*** Opening Input records ***

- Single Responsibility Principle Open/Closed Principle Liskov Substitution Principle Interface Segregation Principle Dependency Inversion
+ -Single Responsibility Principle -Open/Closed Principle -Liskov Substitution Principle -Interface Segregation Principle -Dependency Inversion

*** Closing Input records ***
*** Opening Input records ***

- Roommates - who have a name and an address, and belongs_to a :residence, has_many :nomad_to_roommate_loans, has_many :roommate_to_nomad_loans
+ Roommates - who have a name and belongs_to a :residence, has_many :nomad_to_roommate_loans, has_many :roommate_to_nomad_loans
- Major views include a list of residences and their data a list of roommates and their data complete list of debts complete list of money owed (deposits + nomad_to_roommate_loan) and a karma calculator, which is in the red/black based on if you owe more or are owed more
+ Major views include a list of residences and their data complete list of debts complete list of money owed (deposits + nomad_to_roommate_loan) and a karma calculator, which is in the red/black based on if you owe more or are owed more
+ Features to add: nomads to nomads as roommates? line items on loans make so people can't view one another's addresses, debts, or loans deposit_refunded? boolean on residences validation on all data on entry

*** Closing Input records ***

**Exercise goal**
Look above for the line holding "residences and their data complete". Print it and every line after it, exactly, through the line holding "data on entry".

**Result below**
+ Major views include a list of residences and their data complete list of debts complete list of money owed (deposits + nomad_to_roommate_loan) and a karma calculator, which is in the red/black based on if you owe more or are owed more
+ Features to add: nomads to nomads as roommates? line items on loans make so people can't view one another's addresses, debts, or loans deposit_refunded? boolean on residences validation on all data on entry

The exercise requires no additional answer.